Please write out the full listing beneath this line exactly, skipping its images.

═══

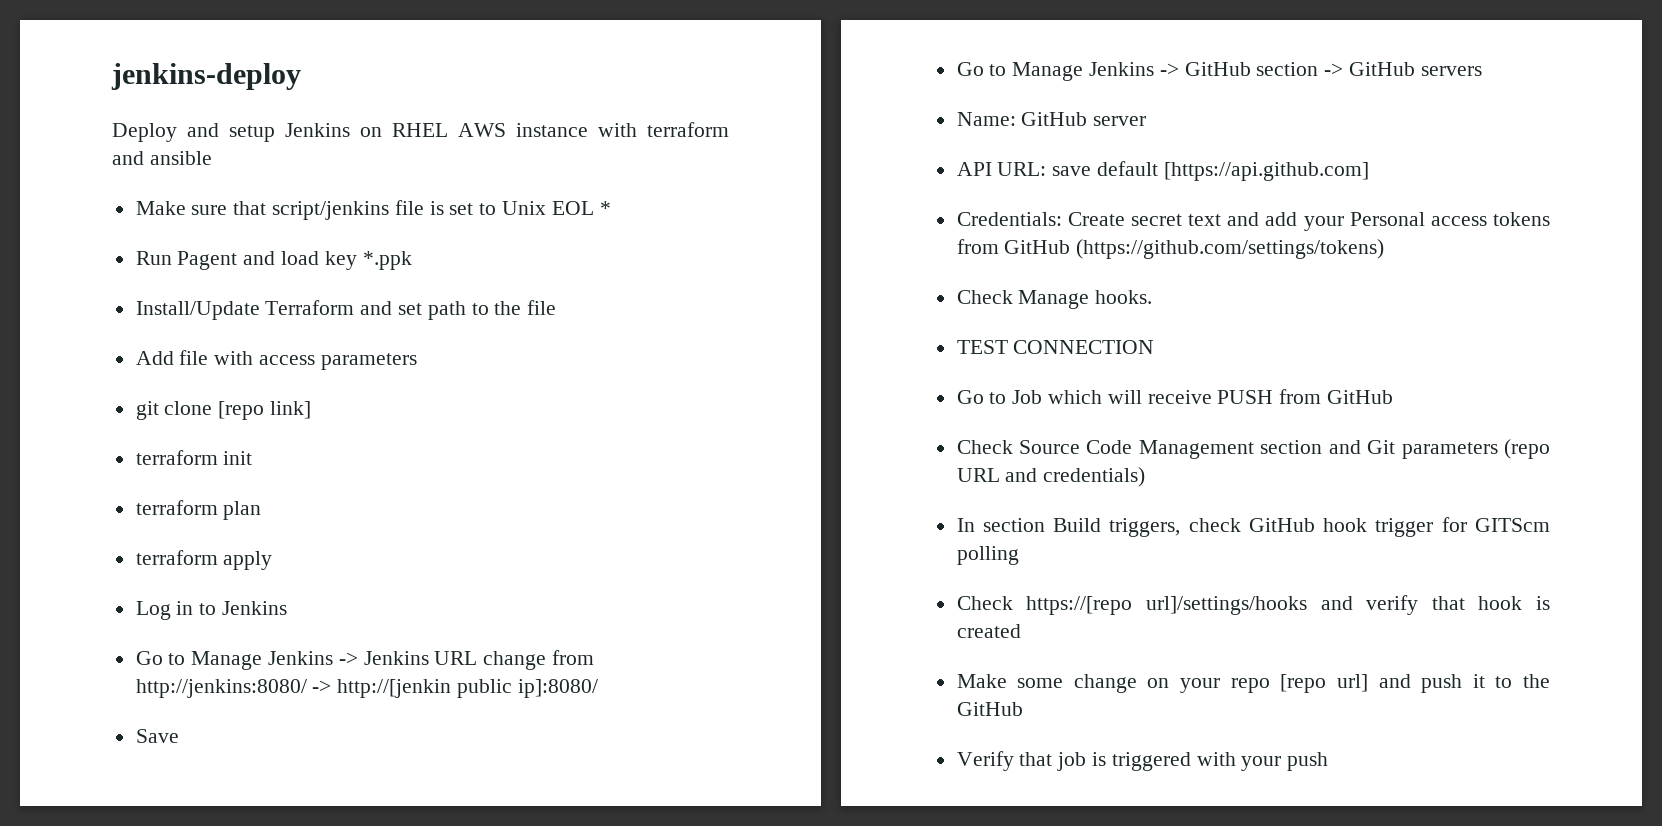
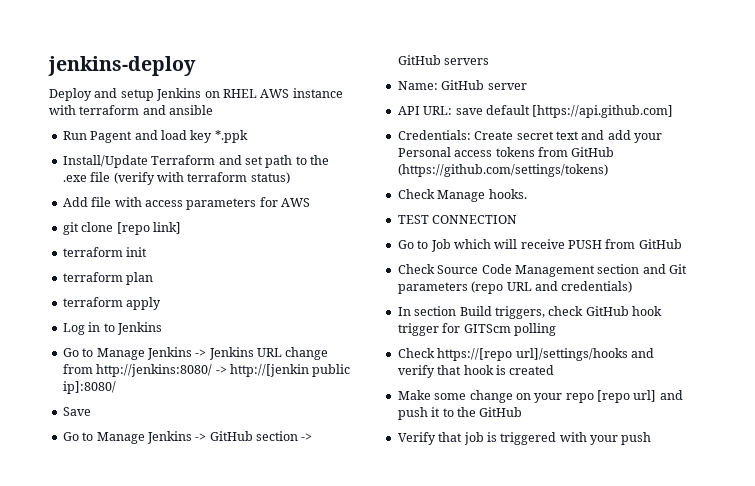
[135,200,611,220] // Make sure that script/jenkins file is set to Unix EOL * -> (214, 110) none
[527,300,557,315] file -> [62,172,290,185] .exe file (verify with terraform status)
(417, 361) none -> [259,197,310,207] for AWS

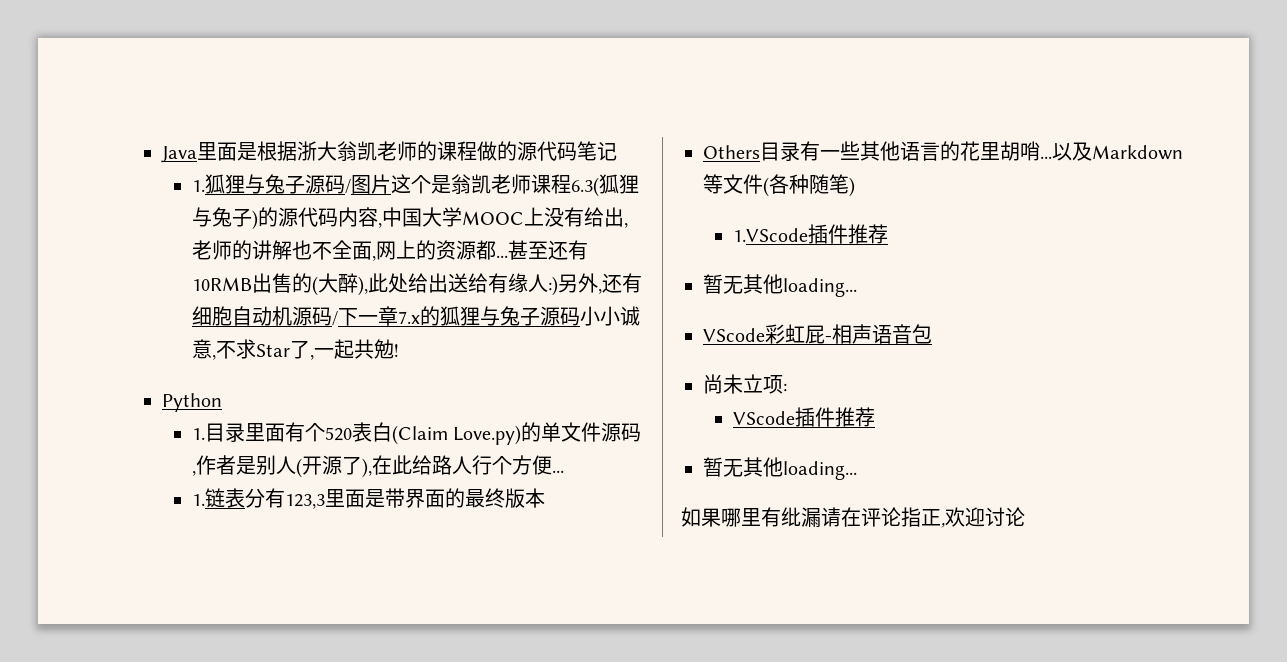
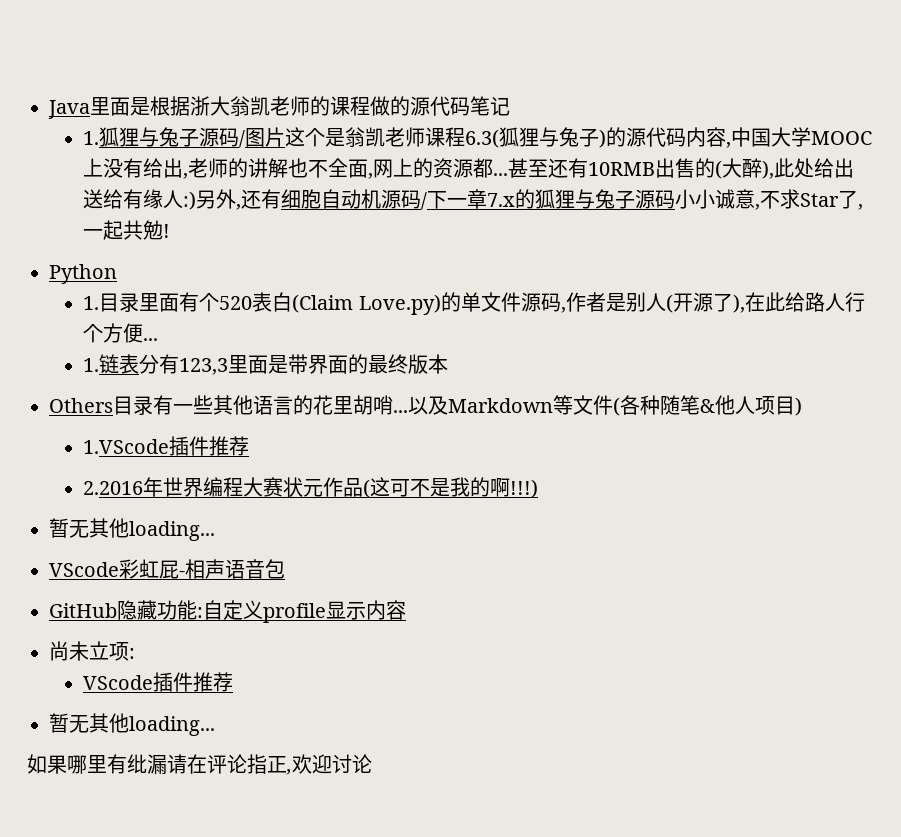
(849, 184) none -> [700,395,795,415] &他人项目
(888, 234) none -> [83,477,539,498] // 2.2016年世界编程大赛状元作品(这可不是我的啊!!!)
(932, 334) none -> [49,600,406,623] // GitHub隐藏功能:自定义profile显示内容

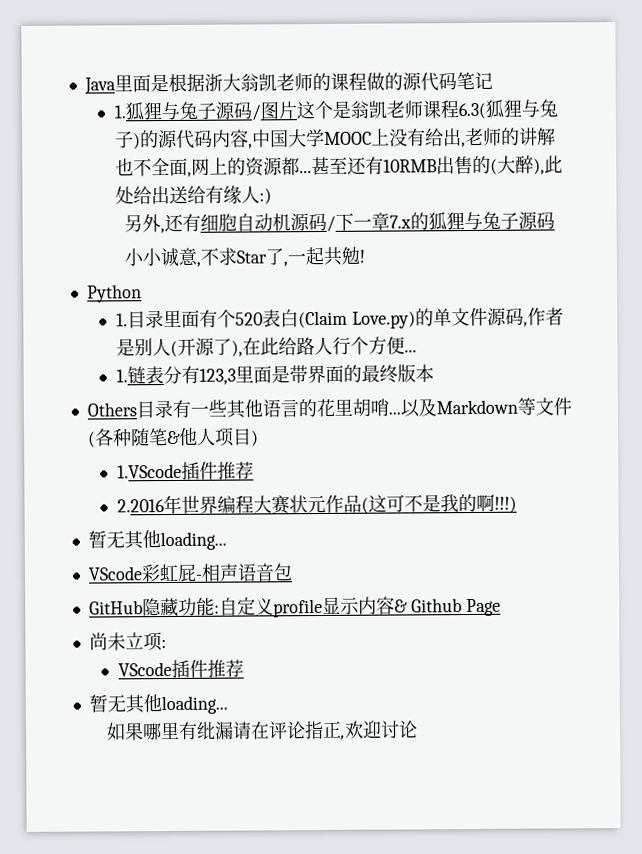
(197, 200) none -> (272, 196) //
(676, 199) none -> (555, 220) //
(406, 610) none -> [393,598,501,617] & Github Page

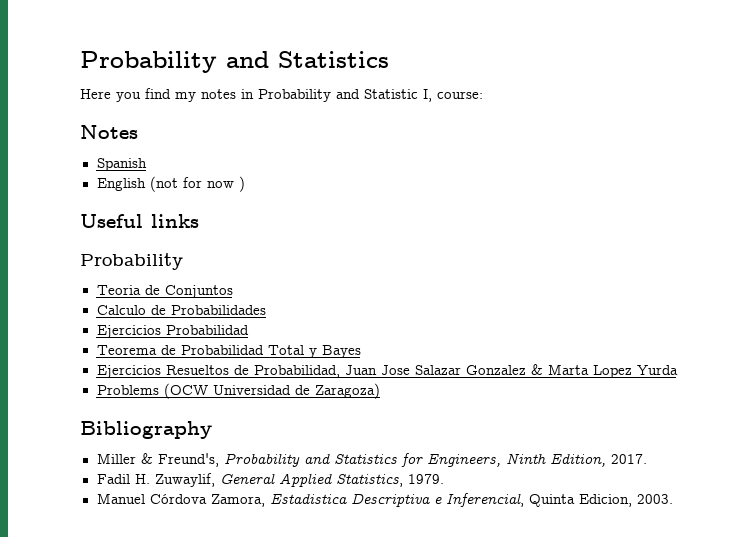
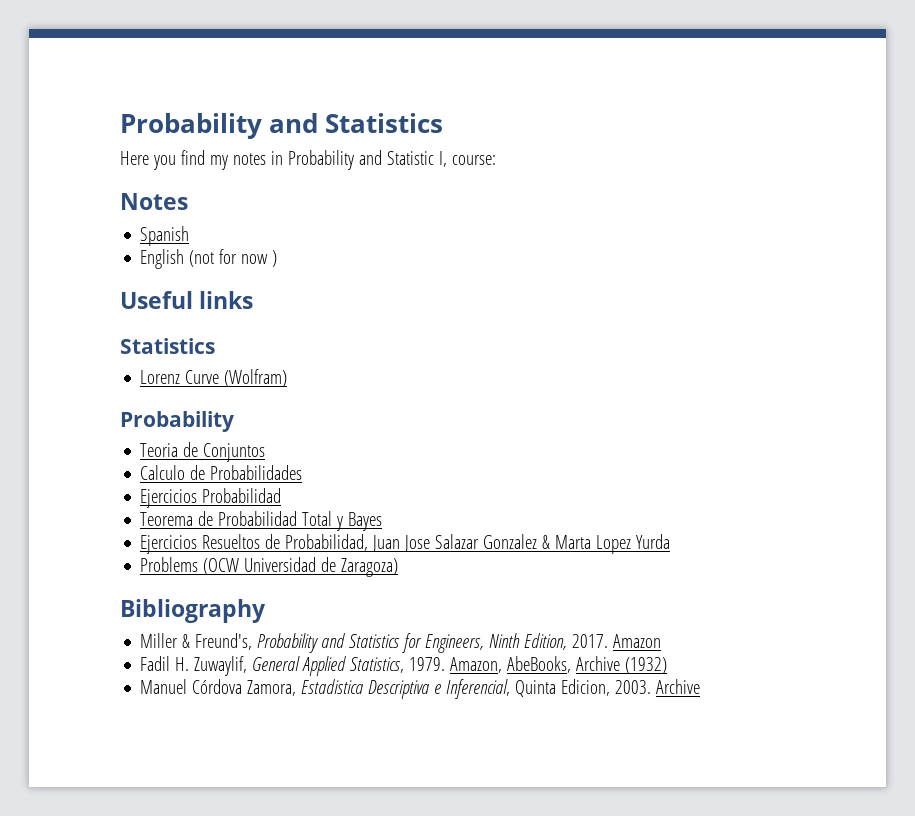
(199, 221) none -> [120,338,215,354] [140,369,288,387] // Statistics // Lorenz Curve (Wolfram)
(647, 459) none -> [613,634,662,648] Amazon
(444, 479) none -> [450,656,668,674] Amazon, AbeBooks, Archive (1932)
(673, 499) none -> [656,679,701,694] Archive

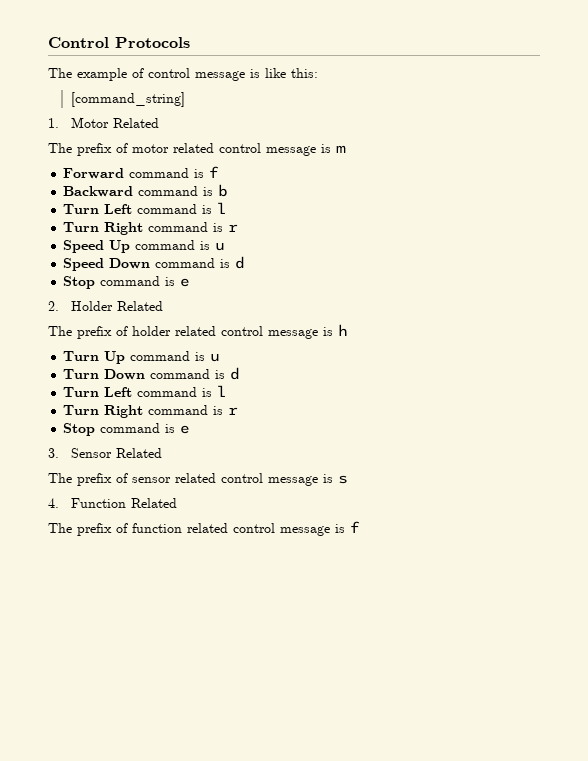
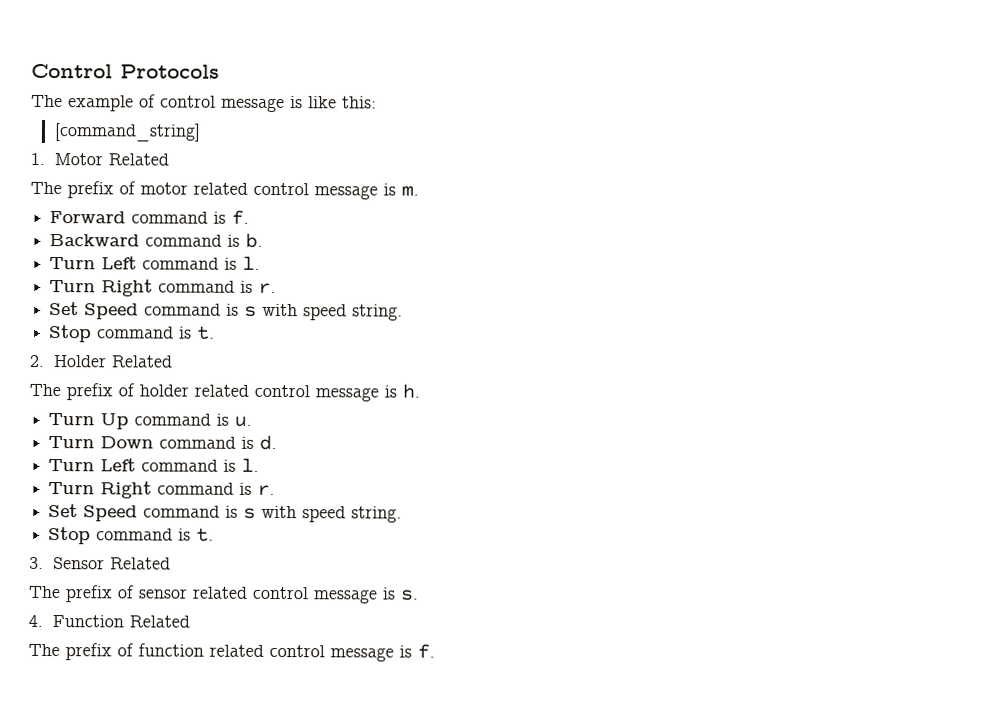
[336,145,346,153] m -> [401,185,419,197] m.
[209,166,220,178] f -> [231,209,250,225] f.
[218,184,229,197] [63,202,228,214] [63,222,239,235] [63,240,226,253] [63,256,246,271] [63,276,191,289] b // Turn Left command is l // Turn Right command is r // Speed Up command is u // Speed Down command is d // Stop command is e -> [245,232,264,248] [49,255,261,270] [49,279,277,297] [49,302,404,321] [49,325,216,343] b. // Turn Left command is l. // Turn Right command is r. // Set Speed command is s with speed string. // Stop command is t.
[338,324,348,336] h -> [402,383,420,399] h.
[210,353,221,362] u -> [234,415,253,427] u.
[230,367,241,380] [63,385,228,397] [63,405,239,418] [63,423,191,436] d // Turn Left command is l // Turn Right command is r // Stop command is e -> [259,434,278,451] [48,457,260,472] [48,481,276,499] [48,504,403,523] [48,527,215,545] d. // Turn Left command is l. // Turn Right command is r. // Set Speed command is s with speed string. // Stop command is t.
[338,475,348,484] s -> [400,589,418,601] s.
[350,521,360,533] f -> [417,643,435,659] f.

═══

• ANSWER SPACE
[135,200,611,220] // Make sure that script/jenkins file is set to Unix EOL * -> (214, 110) none
[527,300,557,315] file -> [62,172,290,185] .exe file (verify with terraform status)
(417, 361) none -> [259,197,310,207] for AWS

(849, 184) none -> [700,395,795,415] &他人项目
(888, 234) none -> [83,477,539,498] // 2.2016年世界编程大赛状元作品(这可不是我的啊!!!)
(932, 334) none -> [49,600,406,623] // GitHub隐藏功能:自定义profile显示内容

(197, 200) none -> (272, 196) //
(676, 199) none -> (555, 220) //
(406, 610) none -> [393,598,501,617] & Github Page

(199, 221) none -> [120,338,215,354] [140,369,288,387] // Statistics // Lorenz Curve (Wolfram)
(647, 459) none -> [613,634,662,648] Amazon
(444, 479) none -> [450,656,668,674] Amazon, AbeBooks, Archive (1932)
(673, 499) none -> [656,679,701,694] Archive

[336,145,346,153] m -> [401,185,419,197] m.
[209,166,220,178] f -> [231,209,250,225] f.
[218,184,229,197] [63,202,228,214] [63,222,239,235] [63,240,226,253] [63,256,246,271] [63,276,191,289] b // Turn Left command is l // Turn Right command is r // Speed Up command is u // Speed Down command is d // Stop command is e -> [245,232,264,248] [49,255,261,270] [49,279,277,297] [49,302,404,321] [49,325,216,343] b. // Turn Left command is l. // Turn Right command is r. // Set Speed command is s with speed string. // Stop command is t.
[338,324,348,336] h -> [402,383,420,399] h.
[210,353,221,362] u -> [234,415,253,427] u.
[230,367,241,380] [63,385,228,397] [63,405,239,418] [63,423,191,436] d // Turn Left command is l // Turn Right command is r // Stop command is e -> [259,434,278,451] [48,457,260,472] [48,481,276,499] [48,504,403,523] [48,527,215,545] d. // Turn Left command is l. // Turn Right command is r. // Set Speed command is s with speed string. // Stop command is t.
[338,475,348,484] s -> [400,589,418,601] s.
[350,521,360,533] f -> [417,643,435,659] f.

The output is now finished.